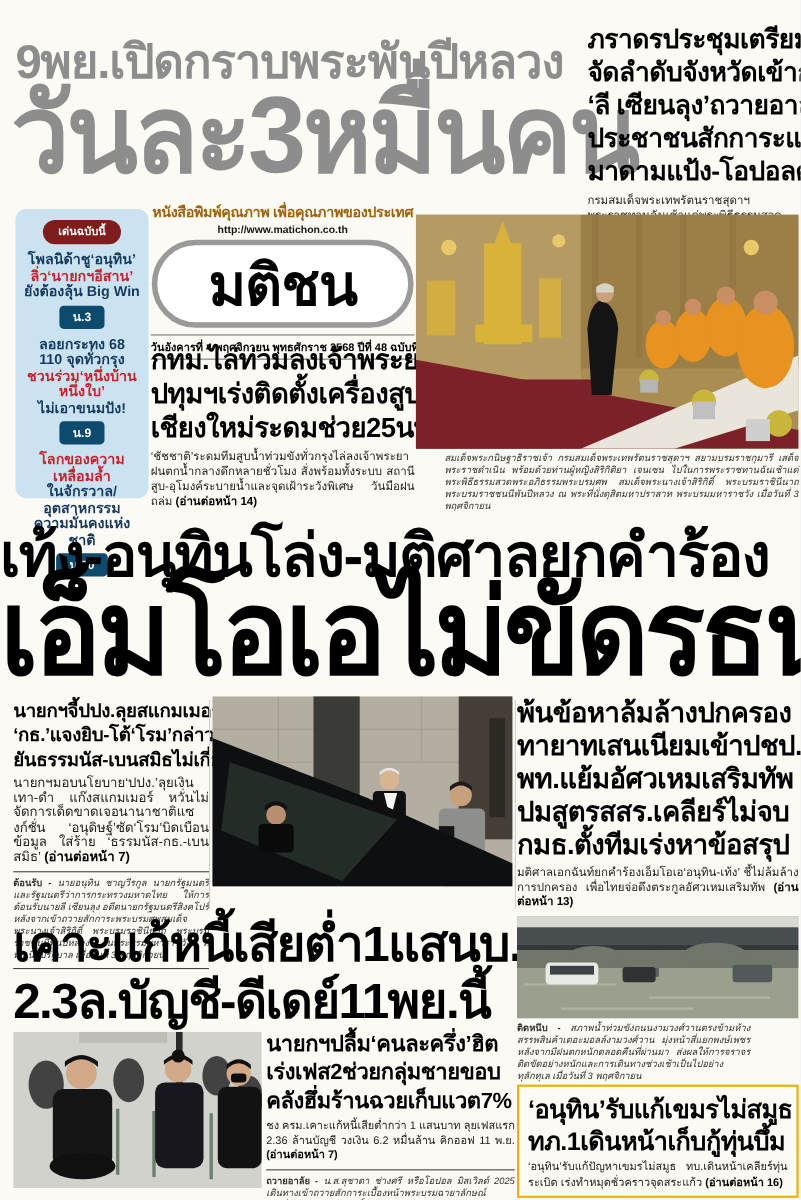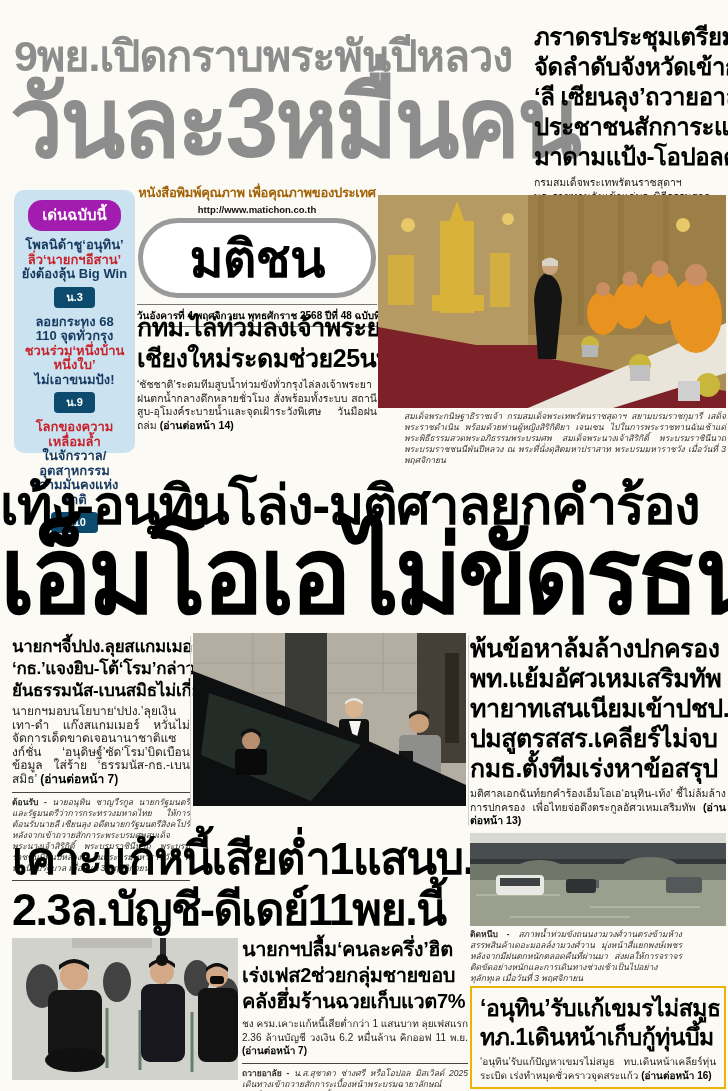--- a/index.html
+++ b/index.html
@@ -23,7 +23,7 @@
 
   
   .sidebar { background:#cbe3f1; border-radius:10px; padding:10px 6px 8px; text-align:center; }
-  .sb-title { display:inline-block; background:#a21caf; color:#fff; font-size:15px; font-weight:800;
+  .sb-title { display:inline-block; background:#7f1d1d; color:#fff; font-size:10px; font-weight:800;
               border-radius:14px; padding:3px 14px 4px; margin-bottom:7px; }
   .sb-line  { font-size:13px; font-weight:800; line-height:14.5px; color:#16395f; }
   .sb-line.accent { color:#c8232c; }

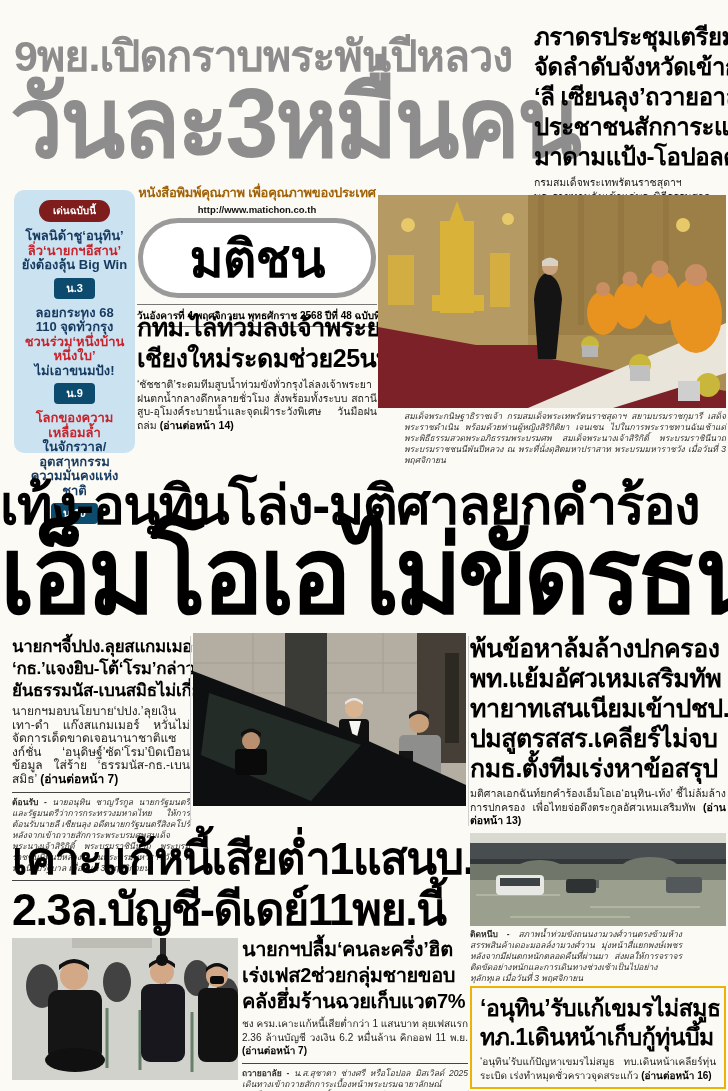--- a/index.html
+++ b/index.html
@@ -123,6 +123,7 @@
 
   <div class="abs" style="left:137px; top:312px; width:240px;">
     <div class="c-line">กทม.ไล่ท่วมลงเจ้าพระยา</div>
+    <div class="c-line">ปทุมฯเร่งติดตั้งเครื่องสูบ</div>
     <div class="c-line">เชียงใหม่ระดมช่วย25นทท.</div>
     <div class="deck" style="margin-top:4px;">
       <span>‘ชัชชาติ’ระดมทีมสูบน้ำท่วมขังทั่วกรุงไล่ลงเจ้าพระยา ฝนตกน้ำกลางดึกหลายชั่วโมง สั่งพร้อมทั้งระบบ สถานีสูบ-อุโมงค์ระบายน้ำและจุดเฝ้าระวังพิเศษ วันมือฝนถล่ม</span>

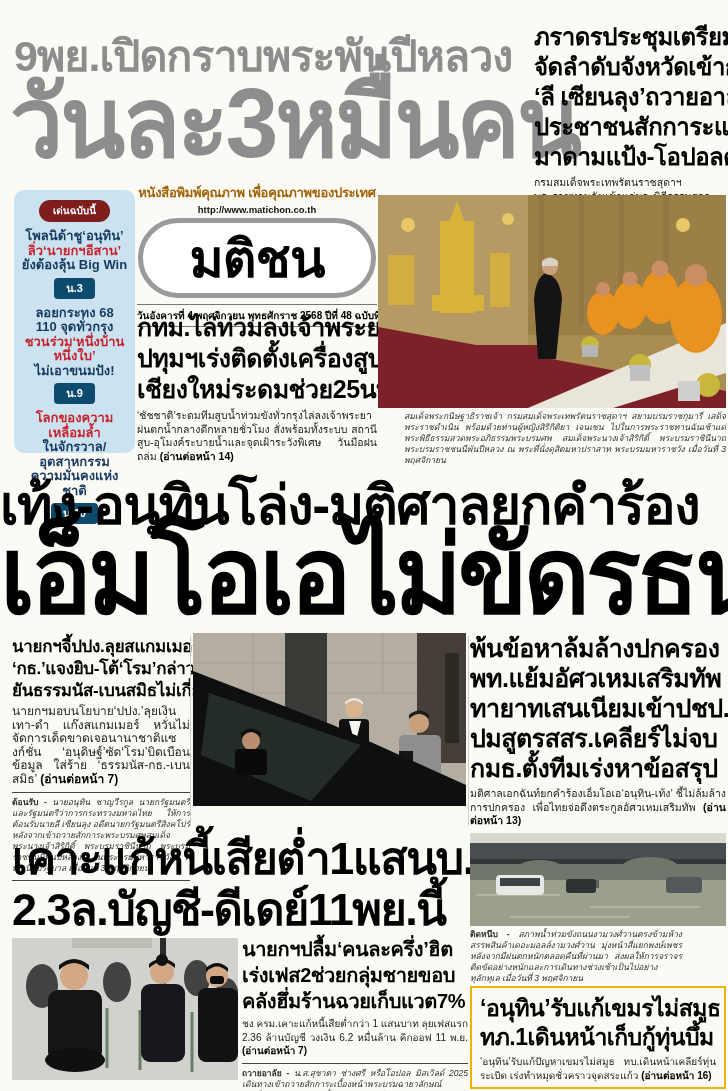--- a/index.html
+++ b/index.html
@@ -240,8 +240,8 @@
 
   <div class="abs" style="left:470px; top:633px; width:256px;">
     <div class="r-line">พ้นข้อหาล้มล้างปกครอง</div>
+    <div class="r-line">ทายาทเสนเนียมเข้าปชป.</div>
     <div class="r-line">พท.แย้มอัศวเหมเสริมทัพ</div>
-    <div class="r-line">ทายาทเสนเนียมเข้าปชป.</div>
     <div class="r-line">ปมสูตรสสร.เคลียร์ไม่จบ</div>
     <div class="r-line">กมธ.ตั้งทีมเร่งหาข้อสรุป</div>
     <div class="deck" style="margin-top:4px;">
--------
* [To do]: Find every line in the listing that holds the string "width", then say how many there are as a bare number.

* [Finished exercise]: 2